During its five-year rule, the administration of Prime Minister Junichiro Koizumi has completed a number of structural reforms, including the privatization of the postal service. To that extent, the administration deserves high praise.
From the public’s perspective, some of the reforms are good, but not all. Among the bad ones is the cutback in expenditures from national coffers for compulsory education in exchange for the transfer of some tax-revenue sources (as part of the national income tax) to local governments (as part of the local residential tax).
The government had originally planned to abolish those expenditures, but amid strong resistance from the education ministry, it reduced the national funding share for teachers’ salaries from one-half to one-third. The difference was made up by shifting some tax revenue sources to local governments.
On the other hand, recently announced 2006 government guidelines for economic and fiscal management call for abolishing tax-money allocations from the central government to local governments. Therefore, national expenditures for compulsory education appear set to be abolished altogether eventually.
Japanese education policy traditionally has been based on the idea of eliminating regional differences in compulsory education and pursuing balanced development of national land. This policy enabled Japan to achieve fast postwar reconstruction from 1945 to 1955, stage amazing economic growth from 1958 to 1973, overcome problems from the 1973 global oil crisis, and dominate the global electronics market in subsequent years by developing an array of electronic devices and high-tech products.
At the National People’s Congress last March, Chinese President Hu Jintao announced a new national policy of establishing harmony between urban and rural areas, between coastal and inland regions, between manufacturing and agriculture, between man and nature, and between the development of China and that of the world (especially Asia).
For China, Japan, once the role model for high economic growth, apparently has now become a good example of a harmonious society, as China emphasizes removing the economic and educational gaps between urban and rural areas.
Ironically, though, Koizumi’s reform drive has undermined Japanese-style harmony developed in the postwar years. Social divides have become a serious issue in various contexts, contradicting the so-called pursuit of harmony.
Opinion is divided on what the central government should and should not do. Very few would argue that compulsory education should be excluded from the government’s responsibilities.
The government has long established a basic framework for compulsory education and made substantial financial contributions, including paying one-half of teachers’ salaries at public schools. Meanwhile, local governments have paid most of the cost of establishing and managing public schools.
At issue is how far the government should remain involved in compulsory education. So far, the government has subsidized local governments specifically to eliminate regional education gaps. But these subsidies have been criticized for allowing the central government to exert too much control over compulsory education.
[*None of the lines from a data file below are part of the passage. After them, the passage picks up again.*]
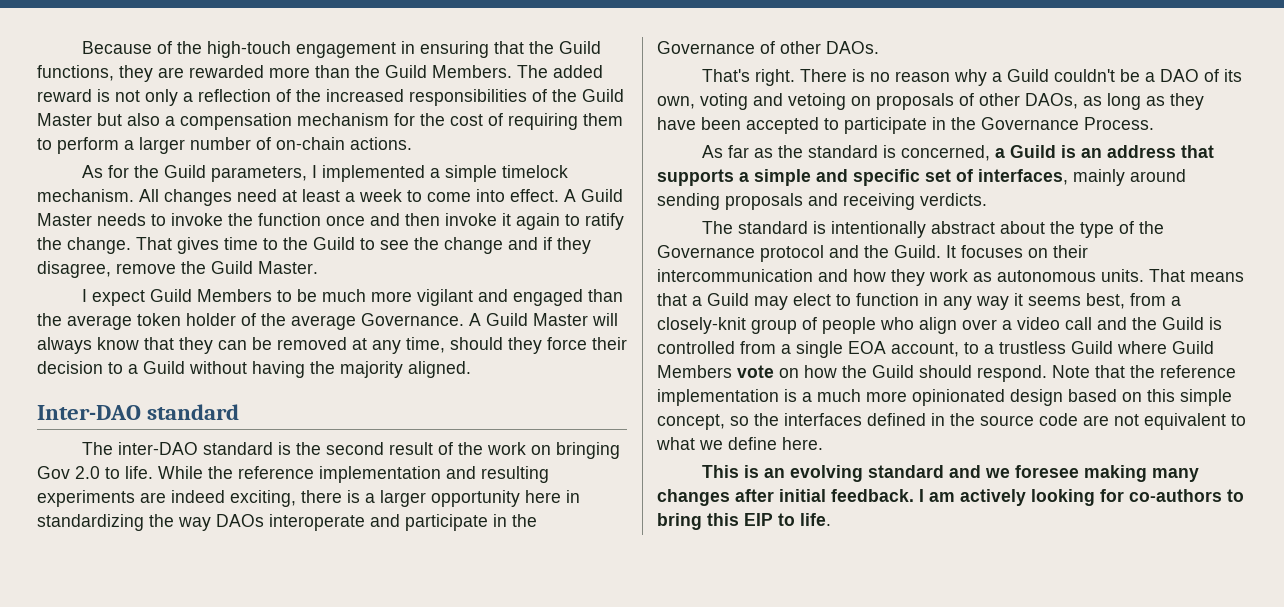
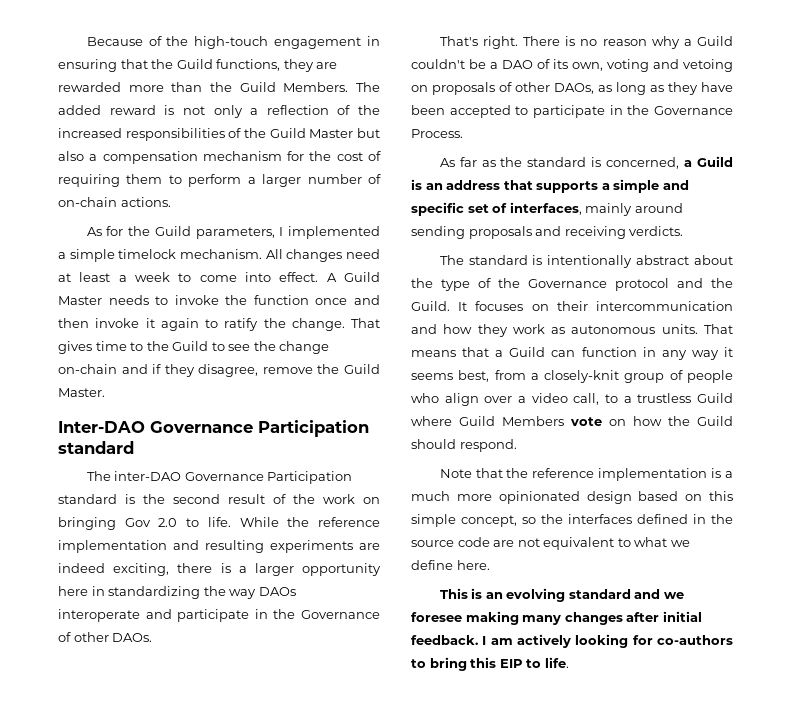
- That gives time to the Guild to see the change and if they disagree, remove the Guild Master.
+ That gives time to the Guild to see the change on-chain and if they disagree, remove the Guild Master.
- I expect Guild Members to be much more vigilant and engaged than the average token holder of the average Governance. A Guild Master will always know that they can be removed at any time, should they force their decision to a Guild without having the majority aligned.
- Inter-DAO standard
+ Inter-DAO Governance Participation standard
- The inter-DAO standard is the second result of the work on bringing Gov 2.0 to life.
+ The inter-DAO Governance Participation standard is the second result of the work on bringing Gov 2.0 to life.
- That means that a Guild may elect to function in any way it seems best, from a closely-knit group of people who align over a video call and the Guild is controlled from a single EOA account, to a trustless Guild where Guild Members vote on how the Guild should respond. Note that the reference implementation is a much more opinionated design based on this simple concept, so the interfaces defined in the source code are not equivalent to what we define here.
+ That means that a Guild can function in any way it seems best, from a closely-knit group of people who align over a video call, to a trustless Guild where Guild Members vote on how the Guild should respond.
+ Note that the reference implementation is a much more opinionated design based on this simple concept, so the interfaces defined in the source code are not equivalent to what we define here.

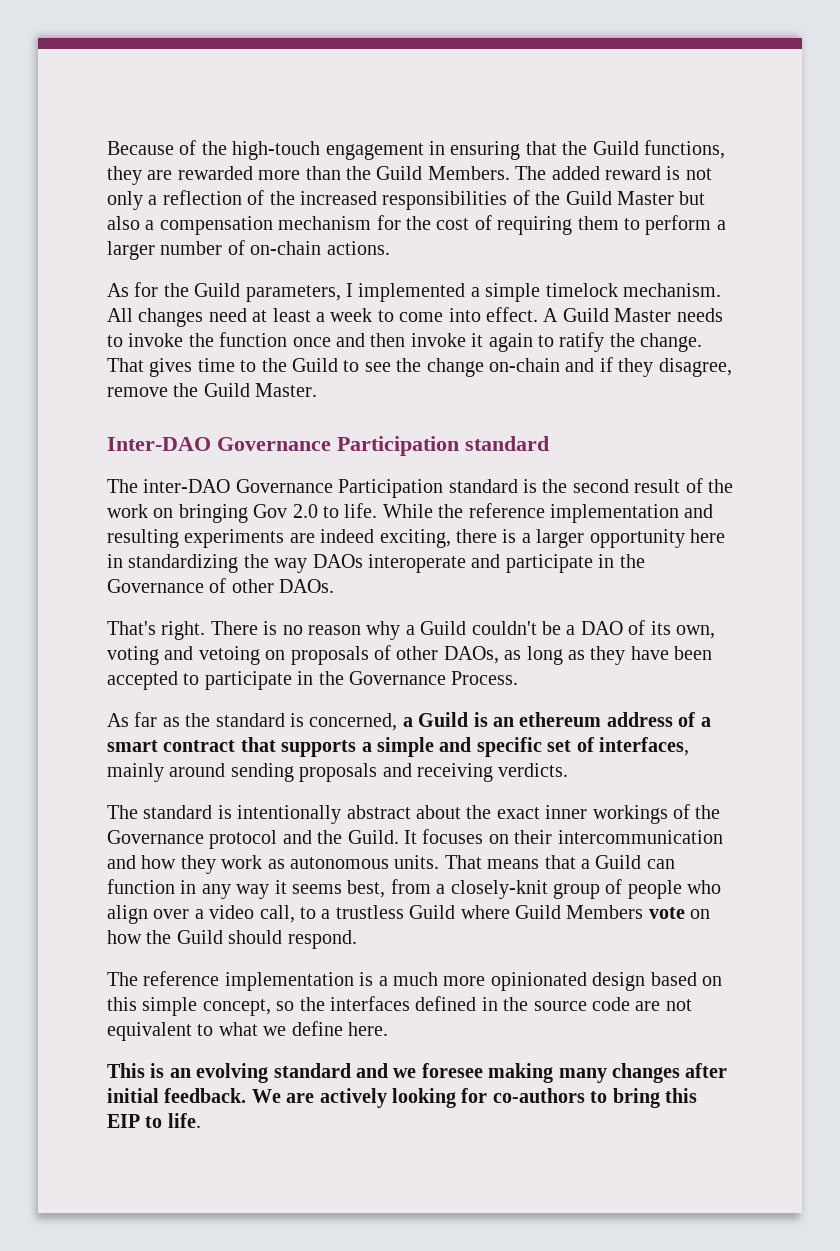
- As far as the standard is concerned, a Guild is an address that supports a simple and specific set of interfaces, mainly around sending proposals and receiving verdicts.
+ As far as the standard is concerned, a Guild is an ethereum address of a smart contract that supports a simple and specific set of interfaces, mainly around sending proposals and receiving verdicts.
- The standard is intentionally abstract about the type of the Governance protocol and the Guild.
+ The standard is intentionally abstract about the exact inner workings of the Governance protocol and the Guild.
- Note that the reference implementation is a much more opinionated design based on this simple concept, so the interfaces defined in the source code are not equivalent to what we define here.
+ The reference implementation is a much more opinionated design based on this simple concept, so the interfaces defined in the source code are not equivalent to what we define here.
- I am actively looking for co-authors to bring this EIP to life.
+ We are actively looking for co-authors to bring this EIP to life.

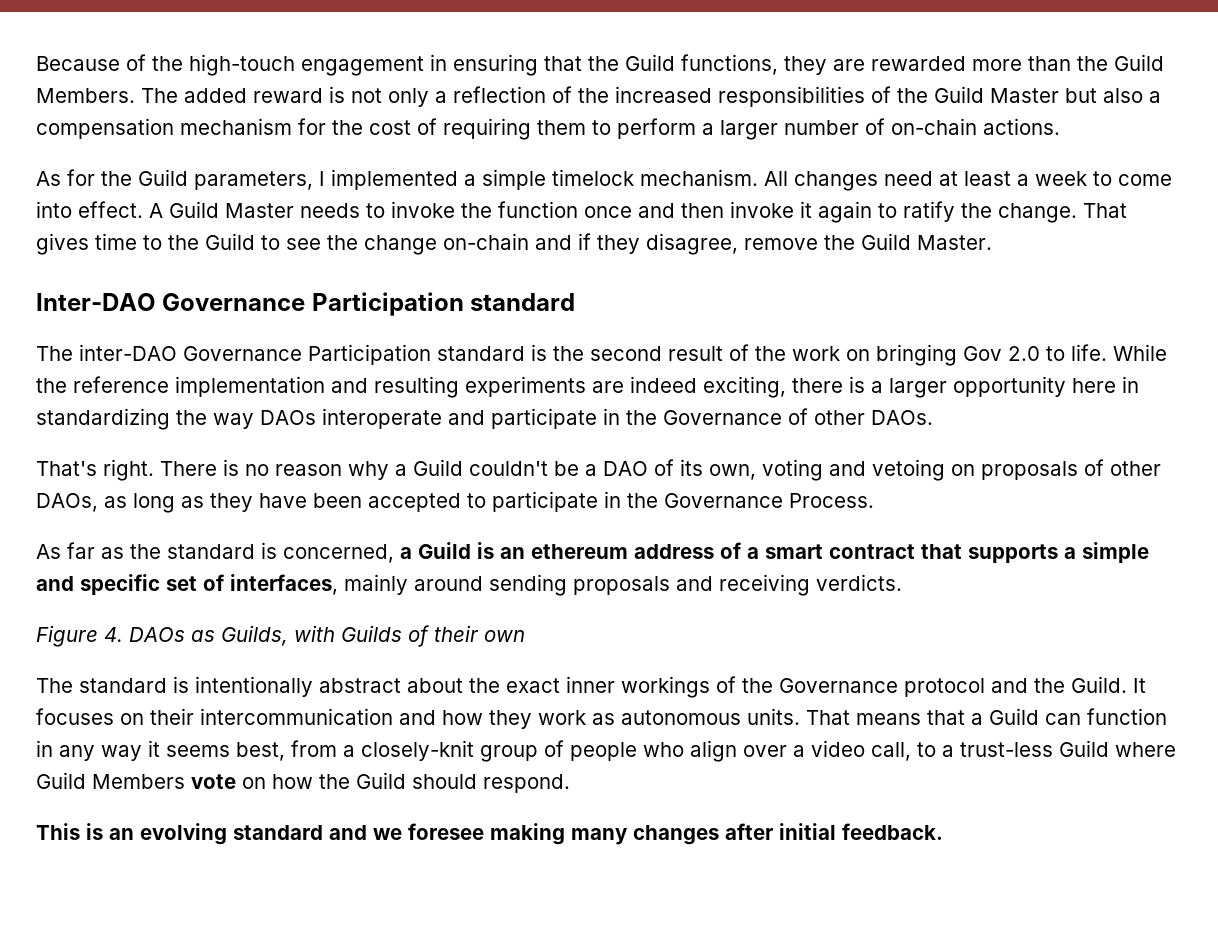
+ Figure 4. DAOs as Guilds, with Guilds of their own
- That means that a Guild can function in any way it seems best, from a closely-knit group of people who align over a video call, to a trustless Guild where Guild Members vote on how the Guild should respond.
+ That means that a Guild can function in any way it seems best, from a closely-knit group of people who align over a video call, to a trust-less Guild where Guild Members vote on how the Guild should respond.
- The reference implementation is a much more opinionated design based on this simple concept, so the interfaces defined in the source code are not equivalent to what we define here.
- We are actively looking for co-authors to bring this EIP to life.

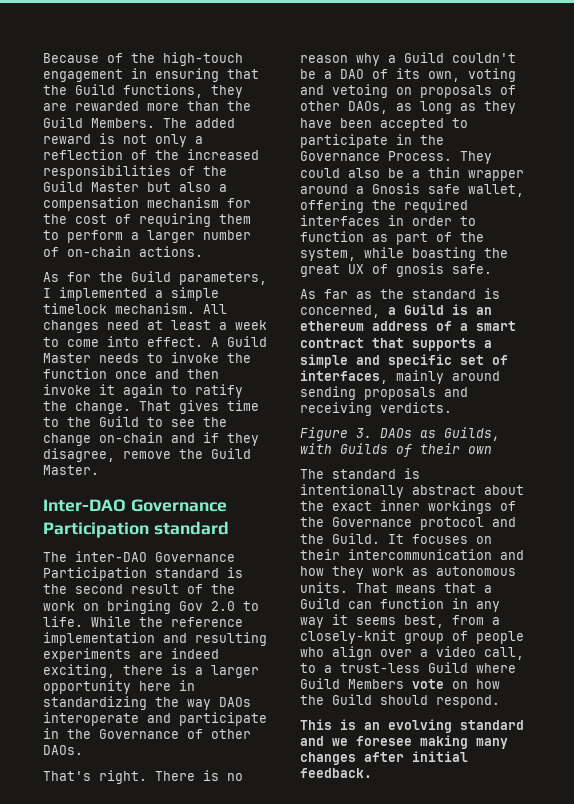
+ They could also be a thin wrapper around a Gnosis safe wallet, offering the required interfaces in order to function as part of the system, while boasting the great UX of gnosis safe.
- Figure 4. DAOs as Guilds, with Guilds of their own
+ Figure 3. DAOs as Guilds, with Guilds of their own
For example, disputes have arisen over education ministry directives on raising the national flag and singing the national anthem “Kimigayo” at school ceremonies and over the ministry’s method of screening school textbooks.
Local governments should be given more opportunity and power to implement their own initiatives. But this will require substantial fiscal expenditures that could create educational gaps between rich and poor communities — a possibility that cannot be ignored.
All children, regardless of family and regional backgrounds, must be given the educational opportunities necessary to nurture their abilities to enjoy a rich social and occupational life in the future. Preventing the waste of human resources in this way will also contribute to the revitalization and the sustainable development of the economy.
The government should guarantee basic standards of education. It should publicize examples of successful reform in compulsory education at the local level. While taking into account cost-effectiveness, the government should implement the budgetary measures necessary to spread such reform across the nation.
Amid tight finances these days, my proposal may seem like a dream. But education must be part of a long-range plan for the nation. Improving the scholastic levels of 18-year-olds so that they will develop sound attitudes as citizens are essential for sustaining the further development of society.
Children born in the low-income Hokkaido and Okinawa prefectures are not naturally less gifted than those born in high-income metropolitan Tokyo, Aichi and the Kyoto-Osaka-Kobe regions. Yet, if the central government continues to push a policy of eventually abolishing its expenditures for compulsory education in exchange for a shift of tax-revenue sources to local governments, we will face a dire situation in which place of birth will determine the quality of education one receives. That would lead to a great national loss.